According to Gilles Emery, Aquinas provides a Trinitarian account of creation. The processions within the being of God are the uncreated exemplars of the acts of creation. Emery (in a contribution to The Theology of Thomas Aquinas ): “In God, procession signified the essential communication of the fullness of divinity: the Father eternally communicates the fullness of divinity to the Son, and together with the Son, he communicates it to the Holy Spirit.”
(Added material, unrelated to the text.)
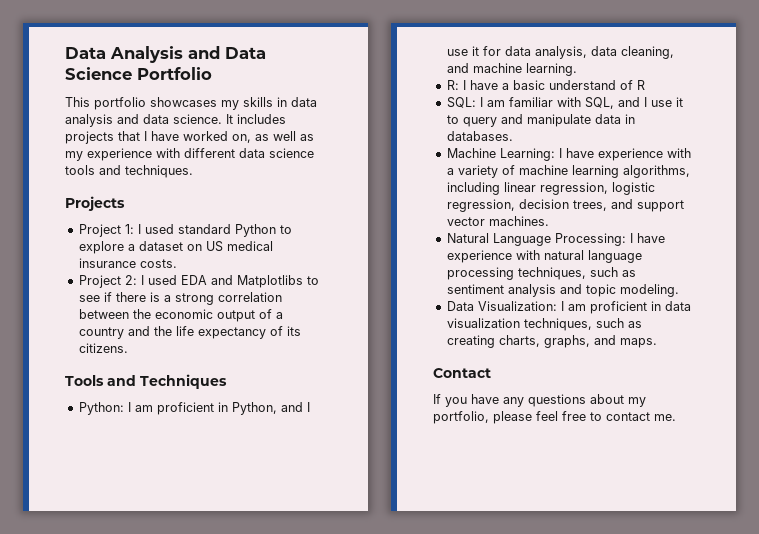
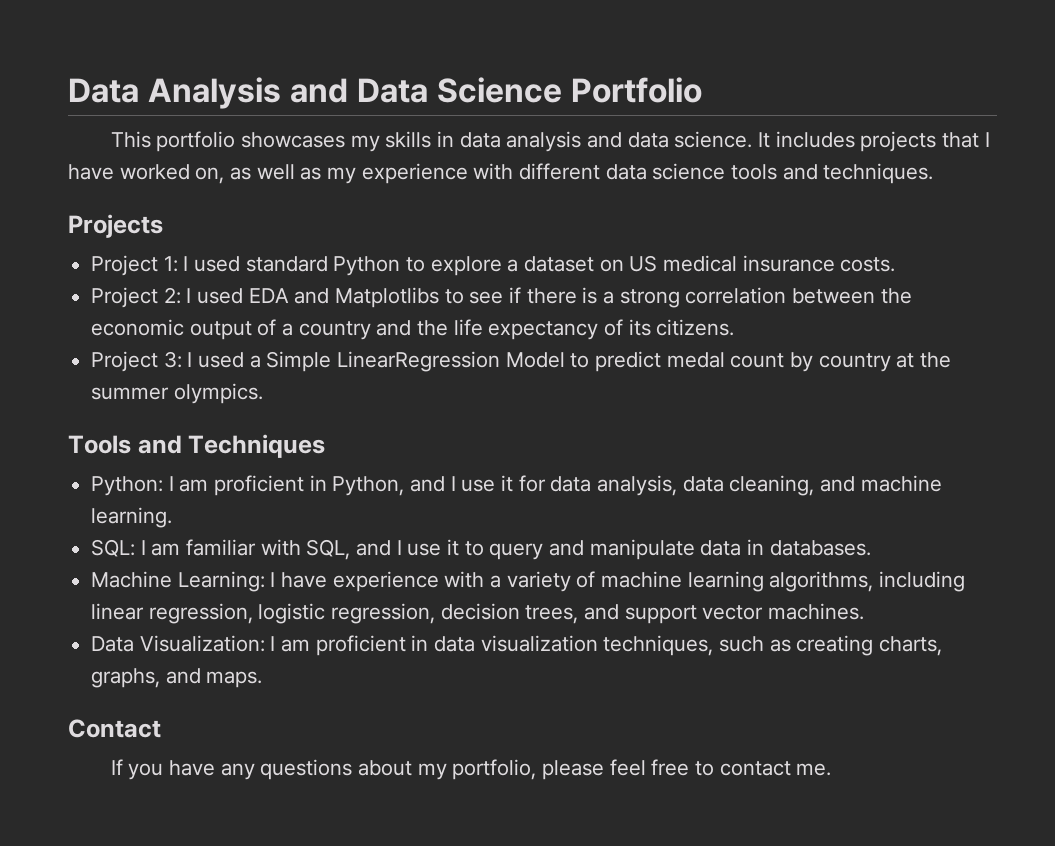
+ Project 3: I used a Simple LinearRegression Model to predict medal count by country at the summer olympics.
- R: I have a basic understand of R
- Natural Language Processing: I have experience with natural language processing techniques, such as sentiment analysis and topic modeling.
Thomas distinguishes between relation in created beings and relation in God. From the perspective of creation, procession seems to be the foundation of relation, but Thomas argues that in God relation is absolute, and therefore is identical to the processions. The two terms “procession” and “relation” describe the same divine reality from different angles: “procession refers to the relationship of the divine persons in the manner of an act (to beget, to breathe forth, to be begotten, to be breathed forth), whereas relation signifies this same reality in the manner of a form or a property (paternity of the Father, filiation of the Son, spiration or procession of the Spirit).” To speak of procession is to speak of God “under the dynamic aspect of the eternal communication of the divinity.”

From this he moves to a Trinitarian account of creation. Analogously to the processions of Son and Spirit, Thomas “considers creation under the dynamic aspect of the participation of creatures in being and in the divine perfections. It is on this level of the communication of being , implying the doctrine of analogy, that trinitarian causality is situated. The communication of the entire divine essence of the Trinity is the cause and reason of the communication of creatures, in a radically different order, of a participation in the divine essence: ‘the going-out of the persons in the unity of essence . . . is the cause of the going-out of creatures in the diversity of essence.” As a result creation “finds its foundation in the trinitarian mystery of personal communication or communication of being .”

A few additional thoughts (repeating things I’ve written earlier here): First, Bavinck follows this sort of argument, saying that the whole of creation is pre-contained, eminently, in the Son. He is the “logos” of the creation. Second, what’s pre-contained is not only the objects of creation, but the movement and change of creation. All history is pre-contained in the Son; He is the logos also of history. And that means that the Son is, as it were, the hypostatic form of the decree. Predestination is in Christ because the Father regards the elect with the love He has for His Son; predestination is also in Christ because He is the Word of the Father, and therefore the one who not only personally hypostatizes predestination but the decree in its broadest sense.